When my second child, Ayla, was born, I thought the worst part of it was seeing her discharged with a hep lock because of UTI. But when the newborn screening results came, hubby and I discovered that she has G6PD deficiency.
I felt my world crashing down.
But what is G6PD deficiency?
Glucose-6 phosphate dehydrogenase (G6PD) deficiency is a condition wherein a person’s red blood cells lack the G6PD enzyme. With little or no G6PD enzyme, the red blood cells easily erupt or are destroyed when exposed heavily to certain triggers. The effect is hemolysis, wherein the red blood cell count decreases, and the destroyed red blood cells go to the liver, which produces bilirubin. When the bilirubin count in the body increases, this results to jaundice. In worst cases, bilirubin goes to the brain and affects it, causing mental retardation or even death.
This condition has no cure, and a person with G6PD deficiency would have to live with it throughout their lives.
G6PD deficiency is hereditary, an x-chromosome linked disorder. That’s why, after a confirmitory test which resulted positive to the condition, I got depressed. I blamed myself, maybe I didn’t take care of myself too much (even when I followed my OB-Gyne’s instructions) so the baby had it. For nights, I cried because I was confused… and afraid. Afraid for my baby. Will something happen to her? And if so, what do we do?
That’s why I did a lot of research about G6PD deficiency. With the technology we have today, it was easier to find out more about this condition. One of the websites that was pretty helpful is g6pddeficiency.org, created by Dale Baker. He himself has G6PD deficiency. In the website, he gives details on living with the condition, and the food and drugs to avoid to prevent hemolytic crisis. Among these are fava beans, anything menthol (as in candies and even Vicks), ampalaya, soy/soya, and artificial blue coloring.
Locally, the Newborn Screening Center also gives information to parents of kids with G6PD deficiency. It gives a brochure about G6PD deficiency and the list of things to avoid. There’s also a Facebook Page, G6PD Deficiency PH, where I can consult fellow Pinoy parents who have G6PDD kids. What’s also helpful about the FB group is that it has bookmarked polls, discussions, and frequently asked questions for every member to see.
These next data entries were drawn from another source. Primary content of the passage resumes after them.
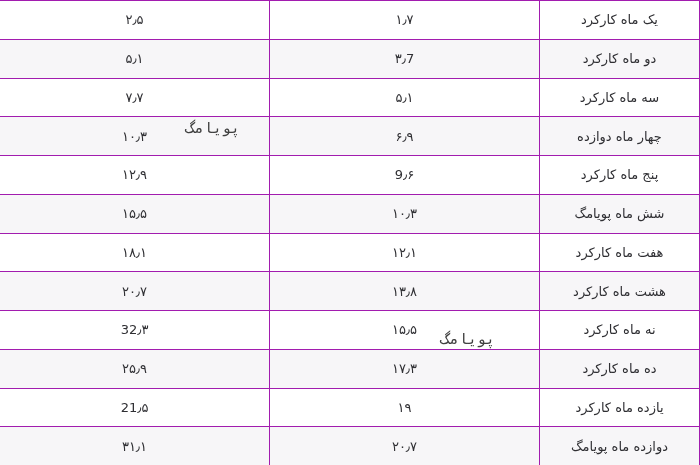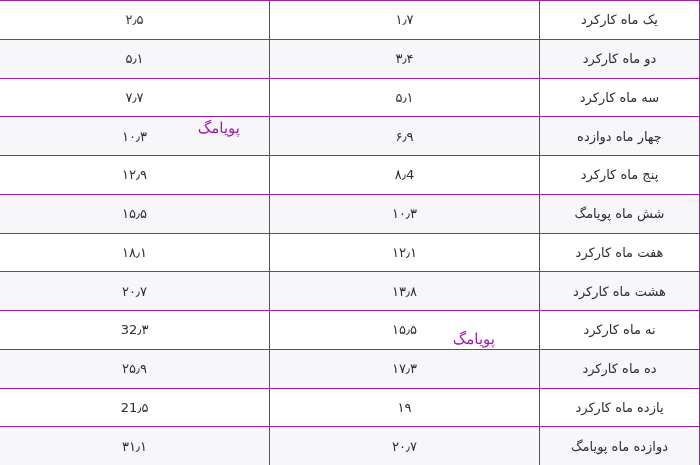--- a/index.html
+++ b/index.html
@@ -49,23 +49,23 @@
     color: #35353a;
   }
   td.col-mid {
     width: 270px;
   }
   td.col-first {
     width: 270px;
   }
   .watermark {
     position: absolute;
-    color: #a21caf;
+    color: #404040;
     font-size: 15px;
-    font-family: Liberation Serif, serif;
+    font-family: Liberation Mono, monospace;
     pointer-events: none;
     user-select: none;
     white-space: nowrap;
     margin-left: 24px;
   }
   .wm-1 {
     top: 119px;
     right: 460px;
   }
   .wm-2 {
@@ -82,39 +82,39 @@
     <tbody>
 
       <tr class="row-even">
         <td class="col-label">یک ماه کارکرد</td>
         <td class="col-mid">۱٫۷</td>
         <td class="col-first">۲٫۵</td>
       </tr>
 
       <tr class="row-odd">
         <td class="col-label">دو ماه کارکرد</td>
-        <td class="col-mid">۳٫۴</td>
+        <td class="col-mid">۳٫7</td>
         <td class="col-first">۵٫۱</td>
       </tr>
 
       <tr class="row-even">
         <td class="col-label">سه ماه کارکرد</td>
         <td class="col-mid">۵٫۱</td>
         <td class="col-first">۷٫۷</td>
       </tr>
 
       <tr class="row-odd">
         <td class="col-label">چهار ماه دوازده</td>
         <td class="col-mid">۶٫۹</td>
         <td class="col-first">۱۰٫۳</td>
       </tr>
 
       <tr class="row-even">
         <td class="col-label">پنج ماه کارکرد</td>
-        <td class="col-mid">۸٫4</td>
+        <td class="col-mid">9٫۶</td>
         <td class="col-first">۱۲٫۹</td>
       </tr>
 
       <tr class="row-odd">
         <td class="col-label">شش ماه پویامگ</td>
         <td class="col-mid">۱۰٫۳</td>
         <td class="col-first">۱۵٫۵</td>
       </tr>
 
       <tr class="row-even">

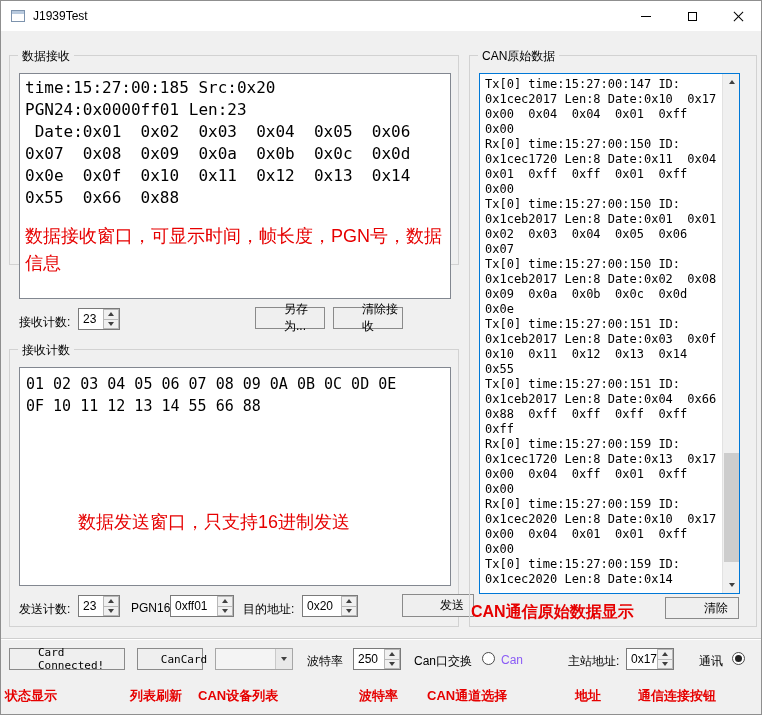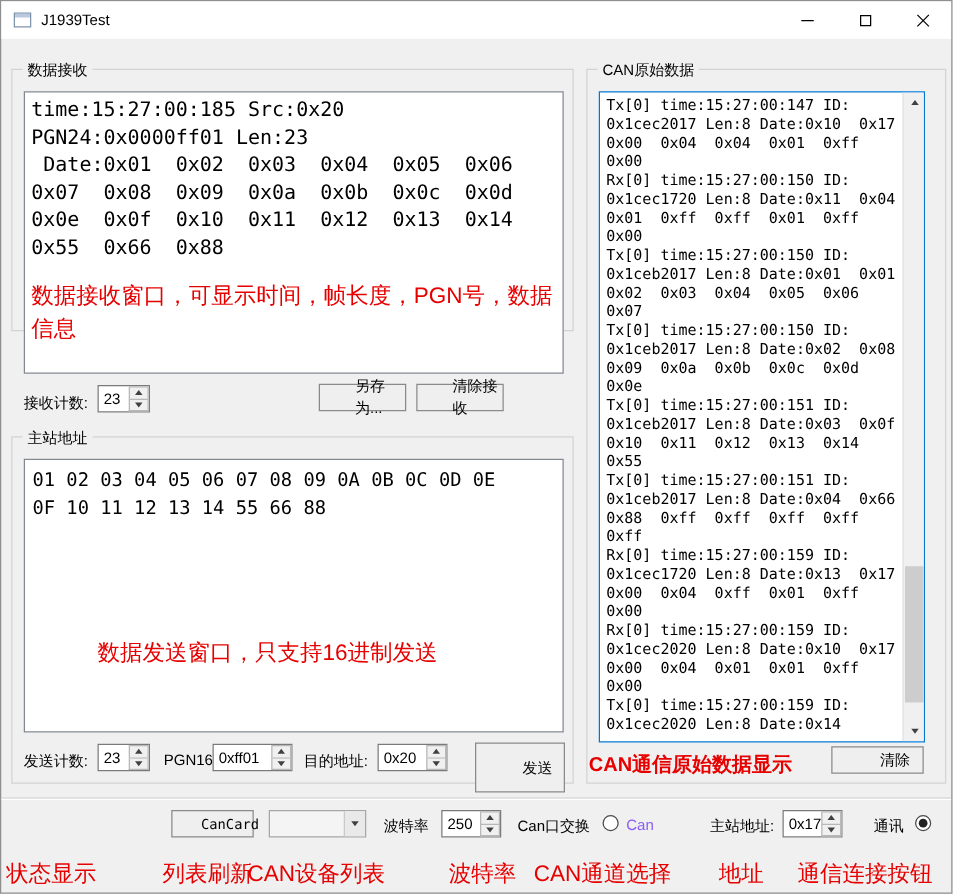--- a/index.html
+++ b/index.html
@@ -56,21 +56,21 @@
   .radio{position:absolute;width:13px;height:13px;border:1px solid #4a4a4a;border-radius:50%;background:#fff;}
   .radio.checked::after{content:"";position:absolute;left:2px;top:2px;width:7px;height:7px;border-radius:50%;background:#222;}
 
   .vscroll{position:absolute;right:0;top:0;width:17px;height:100%;background:#f0f0f0;border-left:1px solid #e2e2e2;}
   .vs-arrow{position:absolute;left:0;width:17px;height:16px;display:flex;align-items:center;justify-content:center;}
   .vs-top{top:0;} .vs-bot{bottom:0;}
   .vs-thumb{position:absolute;left:1px;width:15px;top:73%;height:21%;background:#cdcdcd;}
 
   .hline{position:absolute;left:0;width:760px;height:2px;border-top:1px solid #cfcfcf;border-bottom:1px solid #ffffff;}
 
-  .bottom-note{position:absolute;font-size:18px;font-weight:normal;color:var(--note-red);white-space:nowrap;}
+  .bottom-note{position:absolute;font-size:13px;font-weight:bold;color:var(--note-red);white-space:nowrap;}
 </style>
 </head>
 <body>
 
 <div class="window">
 
   <div class="titlebar">
     <span class="app-icon"></span>
     <span class="win-title">J1939Test</span>
     <div class="caption-btns">
@@ -107,21 +107,21 @@
         <span class="sb sb-dn">
             <i class="tri-dn"></i>
           </span>
       </span>
     </div>
     <div class="btn" style="left:245px;top:251px;width:70px;height:22px;">另存为...</div>
     <div class="btn" style="left:323px;top:251px;width:70px;height:22px;">清除接收</div>
   </div>
 
   <div class="group" style="left:8px;top:348px;width:450px;height:278px;">
-    <span class="group-title">主站地址</span>
+    <span class="group-title">接收计数</span>
     <div class="textpanel" style="left:9px;top:17px;width:432px;height:219px;">
       <pre class="tx-pre">01 02 03 04 05 06 07 08 09 0A 0B 0C 0D 0E
 0F 10 11 12 13 14 55 66 88</pre>
       <div class="tx-note">数据发送窗口，只支持16进制发送</div>
     </div>
     <span class="lbl" style="left:9px;top:251px;">发送计数:</span>
     <div class="spin" style="left:68px;top:245px;width:42px;">
       <span class="spin-val">23</span>
       <span class="spin-btns">
         <span class="sb">
@@ -149,21 +149,21 @@
       <span class="spin-val">0x20</span>
       <span class="spin-btns">
         <span class="sb">
             <i class="tri-up"></i>
           </span>
         <span class="sb sb-dn">
             <i class="tri-dn"></i>
           </span>
       </span>
     </div>
-    <div class="btn" style="left:370px;top:244px;width:72px;height:40px;">发送</div>
+    <div class="btn" style="left:392px;top:244px;width:72px;height:23px;">发送</div>
   </div>
 
   <div class="group" style="left:468px;top:54px;width:288px;height:572px;">
     <span class="group-title">CAN原始数据</span>
     <div class="raw-panel" style="left:9px;top:17px;width:261px;height:521px;">
       <pre class="raw-pre">Tx[0] time:15:27:00:147 ID:
 0x1cec2017 Len:8 Date:0x10  0x17
 0x00  0x04  0x04  0x01  0xff
 0x00
 Rx[0] time:15:27:00:150 ID:
@@ -205,20 +205,21 @@
             <i class="tri-dn"></i>
           </div>
       </div>
     </div>
     <div class="raw-note" style="left:1px;top:546px;">CAN通信原始数据显示</div>
     <div class="btn" style="left:195px;top:541px;width:74px;height:22px;">清除</div>
   </div>
 
   <div class="hline" style="top:637px;"></div>
 
+  <div class="btn btn-mono" style="left:8px;top:647px;width:116px;height:22px;">Card Connected!</div>
   <div class="btn btn-mono" style="left:136px;top:647px;width:66px;height:22px;">CanCard</div>
 
   <div class="combo" style="left:214px;top:647px;width:78px;">
     <span class="combo-val"></span>
     <span class="combo-btn">
         <i class="tri-dn"></i>
       </span>
   </div>
 
   <span class="lbl" style="left:306px;top:652px;">波特率</span>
Learning that I have the available resources, the feeling of dread and uneasiness got less. I learned that I am not alone in this battle. And that, while G6PD deficiency is a benign case, we can have control over it. As long as we take only what we must and avoid what should be avoided.
That also means a change in lifestyle for me. Since I am breastfeeding my baby, I am now careful of what I eat and put on my body. I guess it’s also all for the better, because it would encourage me to eat well and think twice about using certain products that can also be harmful to my body. It’s also teaching me to read the labels.
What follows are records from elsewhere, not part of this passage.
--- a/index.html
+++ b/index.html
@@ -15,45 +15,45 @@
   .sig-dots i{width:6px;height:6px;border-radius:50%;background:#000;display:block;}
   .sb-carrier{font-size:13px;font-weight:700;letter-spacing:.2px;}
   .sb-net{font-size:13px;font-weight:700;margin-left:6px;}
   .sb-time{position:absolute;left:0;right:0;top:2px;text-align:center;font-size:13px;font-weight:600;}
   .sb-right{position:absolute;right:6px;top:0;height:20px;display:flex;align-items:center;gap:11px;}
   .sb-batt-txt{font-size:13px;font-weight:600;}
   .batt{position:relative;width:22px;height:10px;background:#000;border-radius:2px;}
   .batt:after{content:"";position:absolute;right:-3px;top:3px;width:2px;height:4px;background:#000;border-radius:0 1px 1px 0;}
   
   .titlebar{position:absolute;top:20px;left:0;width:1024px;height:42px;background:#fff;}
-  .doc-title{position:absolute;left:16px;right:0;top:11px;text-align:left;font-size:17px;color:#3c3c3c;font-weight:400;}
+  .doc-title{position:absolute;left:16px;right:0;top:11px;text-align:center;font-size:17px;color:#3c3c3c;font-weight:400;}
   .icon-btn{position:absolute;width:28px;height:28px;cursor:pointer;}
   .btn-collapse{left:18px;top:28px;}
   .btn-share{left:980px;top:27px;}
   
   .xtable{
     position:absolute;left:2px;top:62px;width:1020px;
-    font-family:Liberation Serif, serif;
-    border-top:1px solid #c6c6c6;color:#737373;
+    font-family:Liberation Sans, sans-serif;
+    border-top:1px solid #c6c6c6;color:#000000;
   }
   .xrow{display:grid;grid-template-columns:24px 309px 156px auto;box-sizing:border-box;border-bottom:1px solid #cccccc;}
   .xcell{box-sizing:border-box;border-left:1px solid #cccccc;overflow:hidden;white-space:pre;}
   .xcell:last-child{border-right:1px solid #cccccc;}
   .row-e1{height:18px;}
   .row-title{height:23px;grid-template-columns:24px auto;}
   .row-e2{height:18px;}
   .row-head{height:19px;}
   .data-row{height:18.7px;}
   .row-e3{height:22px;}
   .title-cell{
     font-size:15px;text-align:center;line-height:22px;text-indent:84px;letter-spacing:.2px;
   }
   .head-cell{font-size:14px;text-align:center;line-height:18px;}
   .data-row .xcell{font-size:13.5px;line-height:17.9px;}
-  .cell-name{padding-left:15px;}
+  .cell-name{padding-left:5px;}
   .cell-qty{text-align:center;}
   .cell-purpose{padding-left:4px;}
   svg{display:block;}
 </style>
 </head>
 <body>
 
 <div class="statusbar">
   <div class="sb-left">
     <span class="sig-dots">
Now, I’m less afraid of G6PD deficiency, knowing that I have the knowledge and support of people around me (good thing, too, that my kids’ pedia knows something about G6PDD). I’m still no expert; I’m still educating myself about it. But at least the heaviness in my heart has disappeared and I’m no longer blaming myself that it happened to my daughter.
My child has G6PD deficiency. And we are not afraid of it. With what we know and the support of our loved ones, we can overcome the challenges this condition may bring.